Business continuity planning is not about frightening an organisations board into approving a budget to defend against unlikely probabilities it is about taking a realistic assessment of the cost of downtime, and putting proportionate measures in place for security against those risks (whether they originate from man-made or natural disasters, physical or digital threats, or are made necessary as a result of regulatory requirements).

New technologies, including FCIP, continuous data replication, self-defending networks and wide-area application services make long-distance separation and consolidation of data into secure data centres more straightforward and cost-effective than was previously possible supporting a new breed of business-continuity solutions to protect against the new breed of threats that the healthcare sector is now facing.

Ian Bond, Consulting Systems Architect, Cisco Systems UK & Ireland

Jargon Buster

Continuous data protection

Provides real-time backup of information. As soon as the data is captured or saved onto primary storage it is mirrored to storage on another site. Doing this in real time is increasingly important.

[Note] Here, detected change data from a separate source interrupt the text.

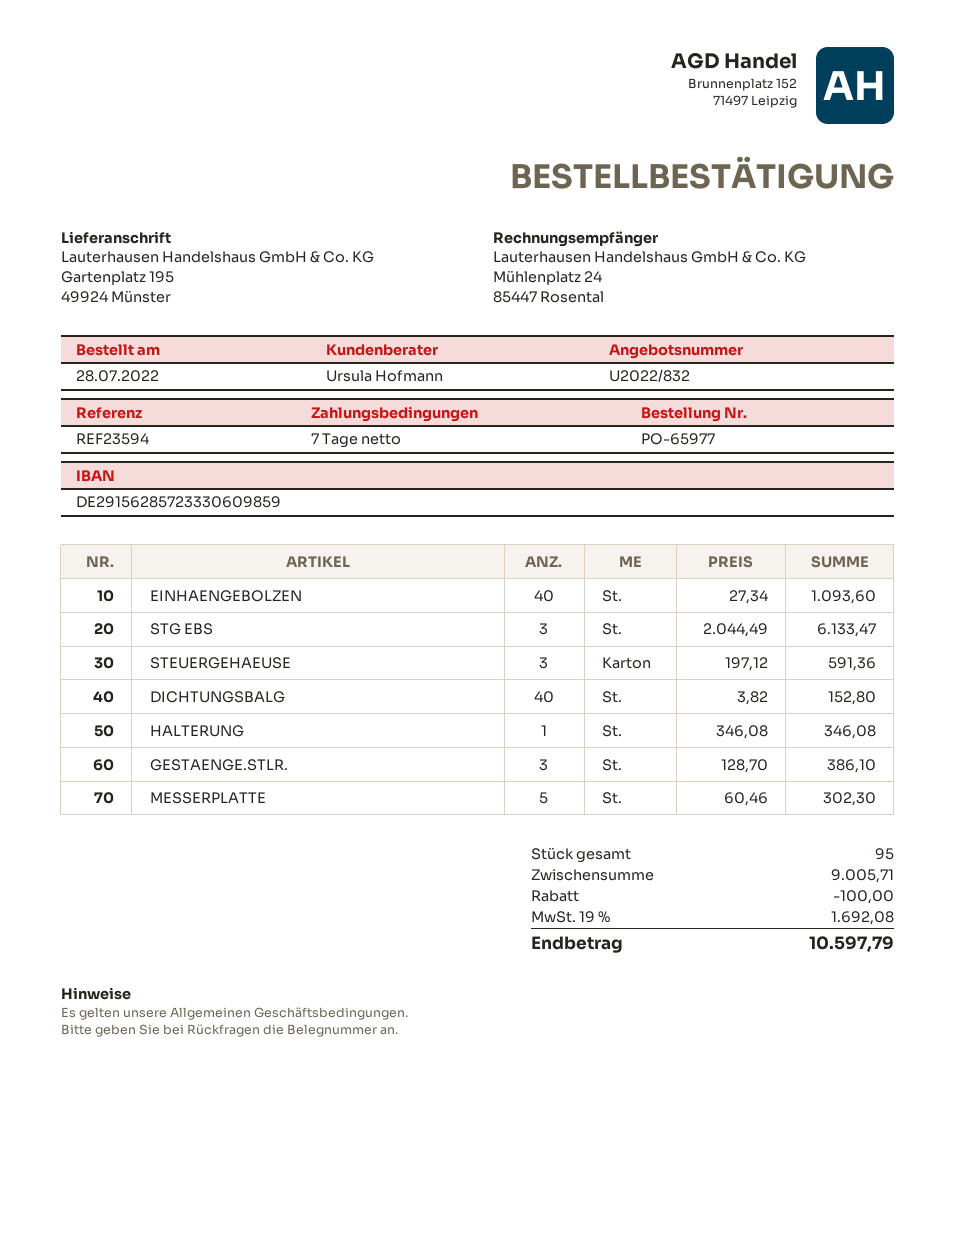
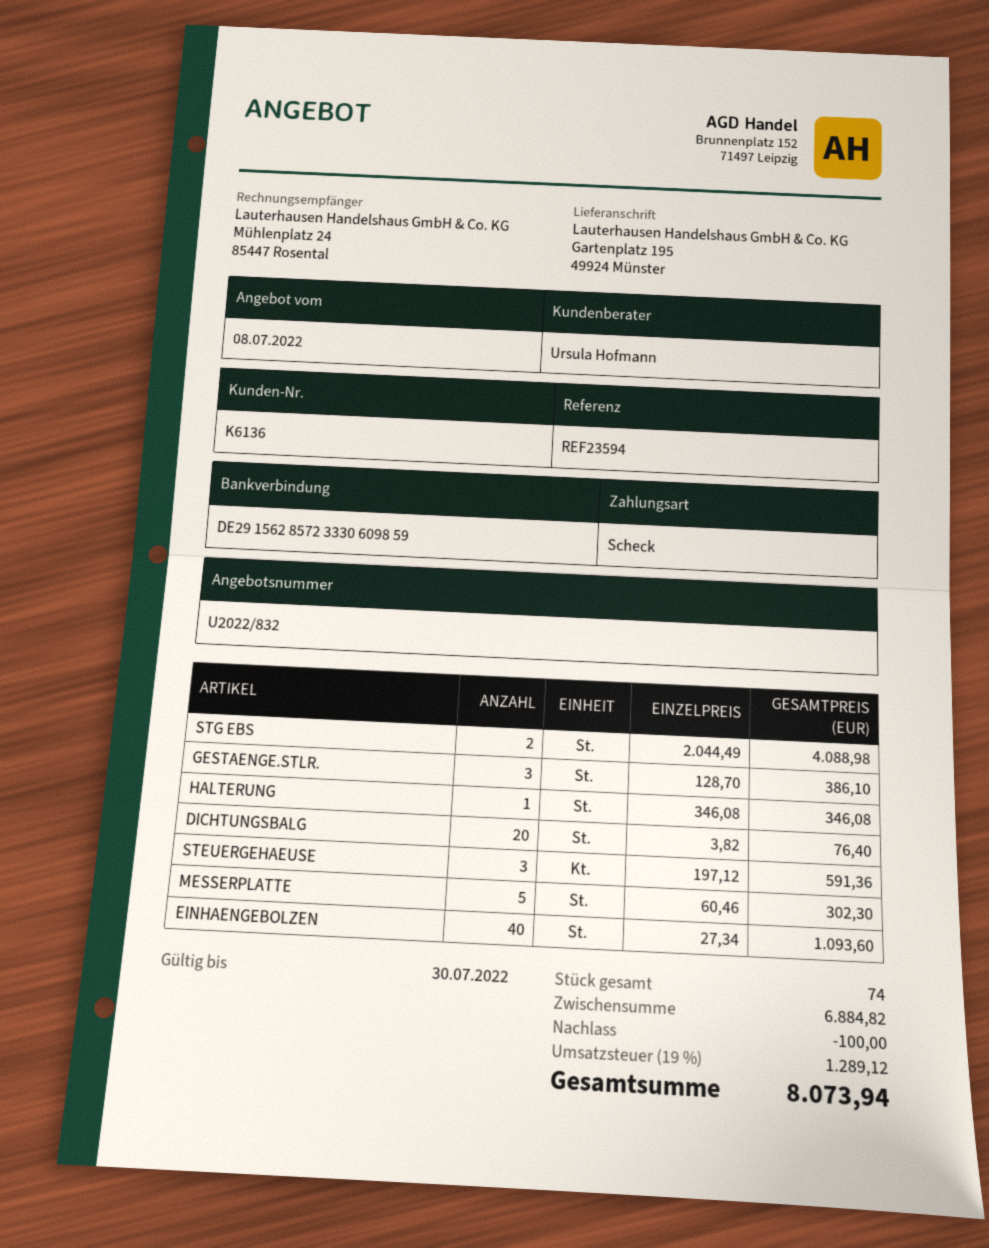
STG EBS: 3 x 2044.49 = 6133.47 -> 2 x 2044.49 = 4088.98
DICHTUNGSBALG: 40 x 3.82 = 152.80 -> 20 x 3.82 = 76.40
total quantity: 95 -> 74
subtotal: 9005.71 -> 6884.82
tax: 19% = 1692.08 -> 19% = 1289.12
total: 10597.79 -> 8073.94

Denial of service attacks 

An electronic attack into an organisation’s network, instigated by external individuals or groups, which attempts to overload the network or servers attached to that network to such a degree that normal service is disrupted.

Digital threat

Physical threats are not the only thing that could bring a trust’s network down. Viruses and other ‘malware’ —software designed to do damage to computer systems — can crash a network and delete sensitive data. Part of managing a business continuity plan involves developing a defence against these.

Fibre Channel over Internet Protocol (FCIP) 

A network protocol that allows storage networks to communicate over large distances by the Internet.

Malware or malicious software

Designed to infiltrate or damage a computer system without the owner’s informed consent. The expression is a general term used by computer professionals to mean a variety of forms of hostile, intrusive or annoying software or program code.

Self-defending network

A network that has enough intelligence to provide a measure of protection against threats without human intervention. Threats not stopped at one point in the network are stopped at the next, due to a ‘defence-in-depth’ policy placing security services at each relevant point of the network.

Storage area network (SAN)

A high-performing network of storage devices that allows for more efficient use of storage capacity and more straightforward business-continuity planning.

Wide-area application services (WAAS) 

Allow healthcare organisations to consolidate data into central data silos by accelerating network traffic over great distances, giving local-area network (LAN) performance over a wide-area network (WAN), via the Internet.